「それにしてもモモちゃんがイメージ通り過ぎてちょっと嬉しい」

「イメージ通り、ですか?」


ていうか、私ってどんなイメージ?


「うん、かわいらしい女の子って感じのね。守ってあげたくなるタイプのこ」


守ってあげたくなるタイプ。
要するに何にも出来ないように見えるっていうことの裏返しで。
私はこの言葉を褒め言葉として思ったことはない。
誉められたら素直に受けとればいいんだろうけど、どうもこの言葉だけはダメ。


「なんていうか、よくどんくさいとか言われますけどねー」

「はは、そこがいいんじゃん。それにしても男子は放っておかないだろうなぁ?スーラさんとか危険かも」

「スーラさんって、彼女さんいますよ。
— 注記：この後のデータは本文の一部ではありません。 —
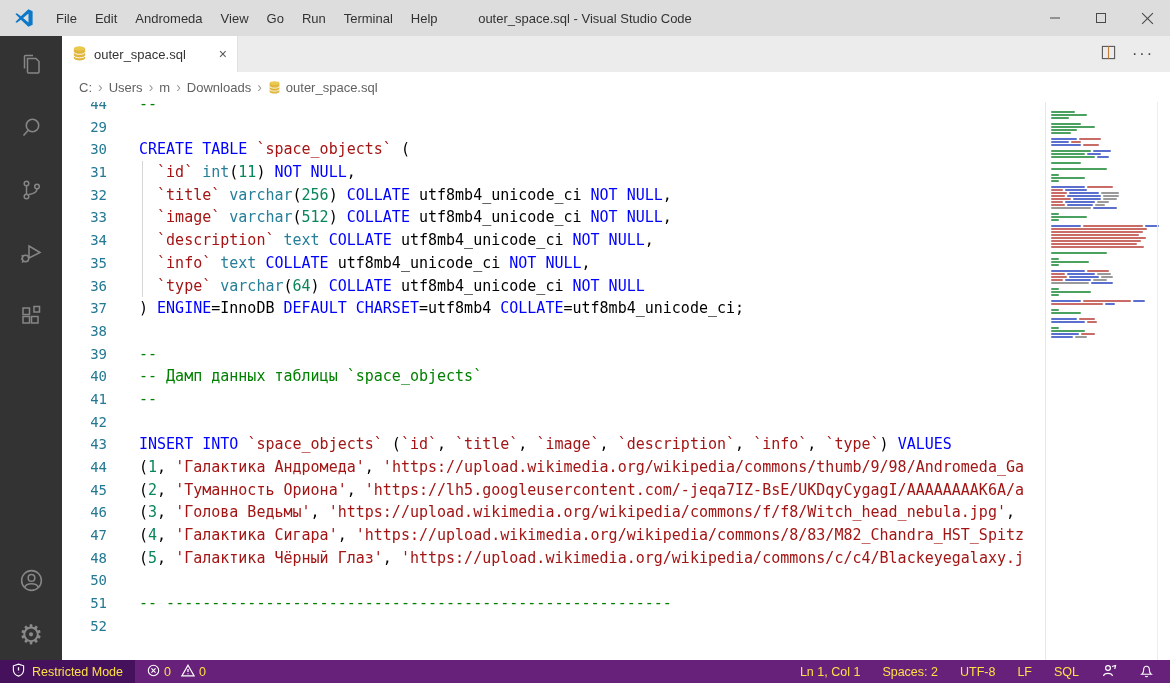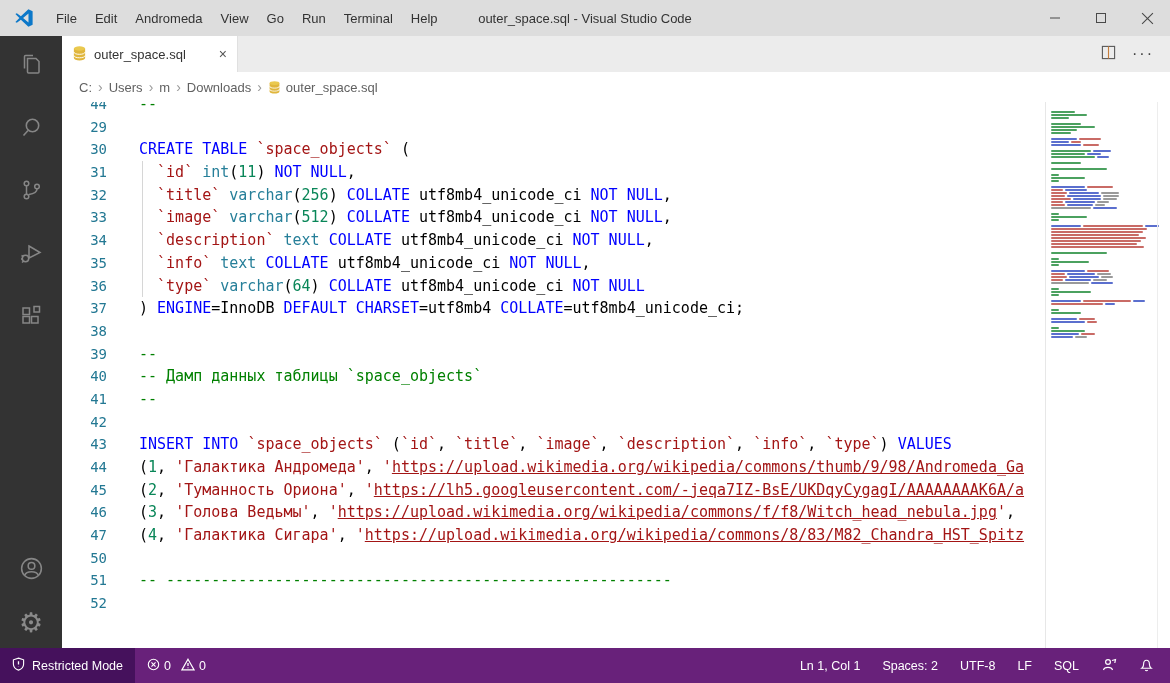--- a/index.html
+++ b/index.html
@@ -52,33 +52,33 @@
   .editor-wrap { flex:1; display:flex; min-height:0; background:#fff; }
   .editor { flex:1; overflow:hidden; min-width:0;
             font-family:"DejaVu Sans Mono","Liberation Mono",monospace; font-size:15px; }
   .code-lines { margin-top:-9px; }
   .code-line { display:flex; white-space:pre; height:22.7px; line-height:22.7px; }
   .ln { width:45px; text-align:right; color:#237893; flex:none; font-size:14px; }
   .code { padding-left:32px; position:relative; flex:1; min-width:0; overflow:hidden; }
   .guide .code::before { content:""; position:absolute; left:35px; top:0; height:100%;
                          border-left:1px solid #d6d6d6; }
   .kw{color:#0000ff} .id{color:#a31515} .ty{color:#267f99} .nu{color:#098658}
-  .st{color:#a31515} .ur{color:#a31515; text-decoration:underline} .co{color:#008000}
+  .st{color:#a31515} .ur{color:#a31515; } .co{color:#008000}
   .pl{color:#000}
 
   
   .minimap { width:125px; flex:none; border-left:1px solid #e7e7e7;
              padding-top:8px; position:relative; background:#fff; }
   .mm-track { position:absolute; right:12px; top:0; bottom:0; border-left:1px solid #ededed; }
   .mm-row { height:2px; margin:1px 0 0 5px; display:flex; gap:2px; }
   .mm-seg { height:2px; border-radius:1px; }
   .mm-g{background:#4ba15f} .mm-b{background:#5b6fce} .mm-r{background:#c96b66} .mm-k{background:#9a9a9a}
 
   
-  .statusbar { height:35px; background:#68217a; color:#ffffff; display:flex;
+  .statusbar { height:23px; background:#68217a; color:#fde047; display:flex;
                align-items:center; font-size:12.5px; flex:none; }
   .sb-left { display:flex; height:100%; align-items:center; }
   .restricted { background:#45115c; height:100%; display:flex; align-items:center;
                 gap:7px; padding:0 12px; }
   .problems { display:flex; align-items:center; gap:4px; padding:0 12px; }
   .problems .cnt { margin-right:6px; }
   .sb-right { margin-left:auto; display:flex; align-items:center; gap:22px; padding-right:16px; }
   .sb-item { white-space:nowrap; }
 </style>
 </head>
@@ -236,20 +236,21 @@
               <div class="code-line"><div class="ln">38</div><div class="code"></div></div>
               <div class="code-line"><div class="ln">39</div><div class="code"><span class="co">--</span></div></div>
               <div class="code-line"><div class="ln">40</div><div class="code"><span class="co">-- Дамп данных таблицы `space_objects`</span></div></div>
               <div class="code-line"><div class="ln">41</div><div class="code"><span class="co">--</span></div></div>
               <div class="code-line"><div class="ln">42</div><div class="code"></div></div>
               <div class="code-line"><div class="ln">43</div><div class="code"><span class="kw">INSERT INTO</span><span class="pl"> </span><span class="id">`space_objects`</span><span class="pl"> (</span><span class="id">`id`</span><span class="pl">, </span><span class="id">`title`</span><span class="pl">, </span><span class="id">`image`</span><span class="pl">, </span><span class="id">`description`</span><span class="pl">, </span><span class="id">`info`</span><span class="pl">, </span><span class="id">`type`</span><span class="pl">) </span><span class="kw">VALUES</span></div></div>
               <div class="code-line"><div class="ln">44</div><div class="code"><span class="pl">(</span><span class="nu">1</span><span class="pl">, </span><span class="st">'Галактика Андромеда'</span><span class="pl">, </span><span class="st">'</span><span class="ur">https://upload.wikimedia.org/wikipedia/commons/thumb/9/98/Andromeda_Ga</span></div></div>
               <div class="code-line"><div class="ln">45</div><div class="code"><span class="pl">(</span><span class="nu">2</span><span class="pl">, </span><span class="st">'Туманность Ориона'</span><span class="pl">, </span><span class="st">'</span><span class="ur">https://lh5.googleusercontent.com/-jeqa7IZ-BsE/UKDqyCygagI/AAAAAAAAK6A/a</span></div></div>
               <div class="code-line"><div class="ln">46</div><div class="code"><span class="pl">(</span><span class="nu">3</span><span class="pl">, </span><span class="st">'Голова Ведьмы'</span><span class="pl">, </span><span class="st">'</span><span class="ur">https://upload.wikimedia.org/wikipedia/commons/f/f8/Witch_head_nebula.jpg</span><span class="st">'</span><span class="pl">,</span></div></div>
               <div class="code-line"><div class="ln">47</div><div class="code"><span class="pl">(</span><span class="nu">4</span><span class="pl">, </span><span class="st">'Галактика Сигара'</span><span class="pl">, </span><span class="st">'</span><span class="ur">https://upload.wikimedia.org/wikipedia/commons/8/83/M82_Chandra_HST_Spitz</span></div></div>
+              <div class="code-line"><div class="ln">48</div><div class="code"><span class="pl">(</span><span class="nu">5</span><span class="pl">, </span><span class="st">'Галактика Чёрный Глаз'</span><span class="pl">, </span><span class="st">'</span><span class="ur">https://upload.wikimedia.org/wikipedia/commons/c/c4/Blackeyegalaxy.j</span></div></div>
               <div class="code-line"><div class="ln">50</div><div class="code"></div></div>
               <div class="code-line"><div class="ln">51</div><div class="code"><span class="co">-- --------------------------------------------------------</span></div></div>
               <div class="code-line"><div class="ln">52</div><div class="code"></div></div>
             </div>
         </div>
         <div class="minimap">
           <div id="mm-rows">
               <div class="mm-row">
                 <span class="mm-seg mm-g" style="width: 24px;"></span>
               </div>

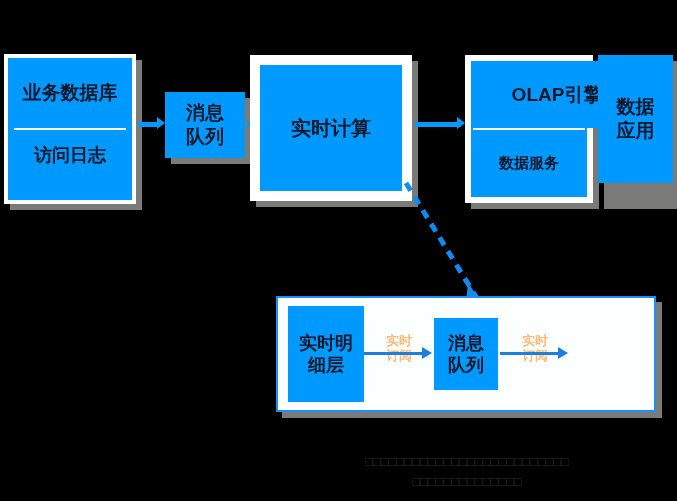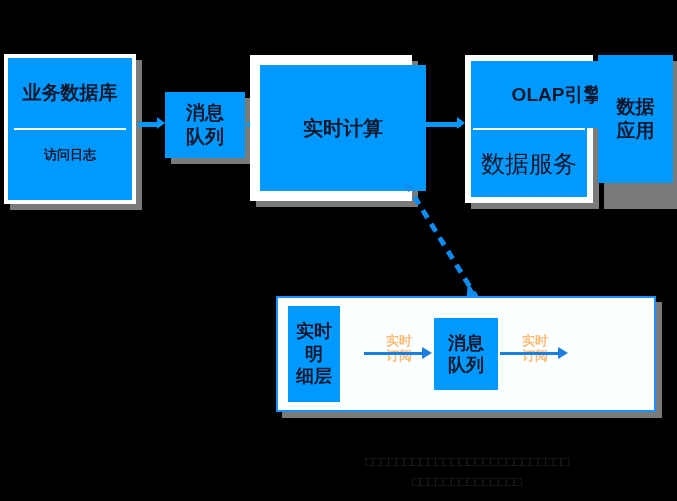--- a/index.html
+++ b/index.html
@@ -16,44 +16,44 @@
   .blue{position:absolute;background:#0099ff;box-sizing:border-box;
         display:flex;align-items:center;justify-content:center;text-align:center;}
   .blue .txt{color:#0f172a;line-height:1.25;}
 
   
   #src-shadow{left:10px;top:60px;width:132px;height:150px;}
   #src-wrap{left:4px;top:54px;width:132px;height:150px;padding:4px;}
   #src-inner{left:8px;top:58px;width:124px;height:142px;}
   #src-top{left:8px;top:58px;width:124px;height:70px;font-size:19px;font-weight:bold;}
   #src-div{position:absolute;left:14px;top:128px;width:112px;height:2px;background:#ffffff;}
-  #src-bot{left:8px;top:130px;width:124px;height:50px;font-size:13px;font-weight:bold;}
+  #src-bot{left:8px;top:130px;width:124px;height:50px;font-size:18px;font-weight:bold;}
 
   #mq1-shadow{left:171px;top:98px;width:80px;height:66px;}
   #mq1{left:165px;top:92px;width:80px;height:66px;font-size:19px;font-weight:bold;}
 
   #rt-shadow{left:256px;top:61px;width:162px;height:146px;}
   #rt-wrap{left:250px;top:55px;width:162px;height:146px;}
-  #rt-inner{left:260px;top:65px;width:166px;height:126px;font-size:20px;font-weight:bold;}
+  #rt-inner{left:260px;top:65px;width:142px;height:126px;font-size:20px;font-weight:bold;}
 
   #olap-shadow{left:471px;top:61px;width:128px;height:148px;}
   #olap-wrap{left:465px;top:55px;width:128px;height:148px;}
   #olap-inner{left:471px;top:61px;width:116px;height:136px;}
   #olap-top{left:499px;top:61px;width:116px;height:67px;font-size:19px;font-weight:bold;}
   #olap-div{position:absolute;left:473px;top:128px;width:112px;height:2px;background:#ffffff;}
-  #olap-bot{left:471px;top:130px;width:116px;height:67px;font-size:24px;font-weight:normal;}
+  #olap-bot{left:471px;top:130px;width:116px;height:67px;font-size:15px;font-weight:bold;}
 
   #app-shadow{left:604px;top:61px;width:75px;height:148px;}
   #app{left:598px;top:55px;width:75px;height:128px;font-size:19px;font-weight:bold;}
 
   
   #panel-shadow{left:282px;top:302px;width:380px;height:116px;}
   #panel{position:absolute;left:276px;top:296px;width:380px;height:116px;
          background:#fbffff;border:2px solid #1890ff;box-sizing:border-box;}
-  #b1{left:288px;top:306px;width:52px;height:96px;font-size:18px;font-weight:bold;}
+  #b1{left:288px;top:306px;width:76px;height:96px;font-size:18px;font-weight:bold;}
   #b2{left:434px;top:318px;width:64px;height:72px;font-size:18px;font-weight:bold;}
   #b3{left:570px;top:306px;width:76px;height:96px;font-size:18px;font-weight:bold;}
 
   .sublabel{position:absolute;color:#fdba74;font-size:13px;font-weight:bold;
             line-height:1.15;text-align:center;}
   #lab1{left:372px;top:334px;width:54px;}
   #lab2{left:508px;top:334px;width:54px;}
 
   
   .hline{position:absolute;background:#0099ff;height:5px;}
たしか」

「かわいい子だったらさ、彼女とかは関係ないよね」


いやいや関係あるでしょう?
ていうか、そういうつもりで来てないし。
みんなに会いたいって気持ちはもちろんあるけど。


「あーでも、みなさんに会えるのはすごく楽しみです」

「だよねー。私さ、なにげにベスは男子だと睨んでるんだー」

「え?リズさん?女子、ですよね?」

「まーそのへんも含めて楽しみだよね」


リズさんはだってお嬢様キャラで。
まさか中身男子とかはありえないし。
楽しみって言うか、もしそうだったら怖い。


「でも、私も電車の中で色々妄想してきました」

「たぶん若い女の子はモモちゃんだけだと思うんだよね。私と雪姫はオバさんの部類だしね」

「へ?オバサン?あの私よりちょっと上ぐらいですよね?」


ちょっとじゃないかもしれないけどでも三十ちょいぐらい。


「モモちゃんていくつ?」

「二十五です」

「……全然上だよ?私らアラフォーだし」


えええええええええええええええ
どのへんが?
何度見ても三十前半にしか見えない。


「ぜっんぜんそんな風に見えません!」

「ふふ。ありがと。若づくり成功かぁ」


キューブさんはそんな風に言ったけど、若づくりって感じじゃなくて似合うものを着てるからそう見えるのか。
もしかして雪姫さんも若く見えたりするんじゃないんだろうか。


「雪姫さんも同じぐらいですよね?」

「うん一こ下かな。雪姫は美人なおねーさんて感じだよ」

「わーそうなんですねー楽しみです」


話をしながら歩いていたらいつのまにか山手線のホームについていた。
どうやら雪姫さんの泊まっているホテルに向かうらしい。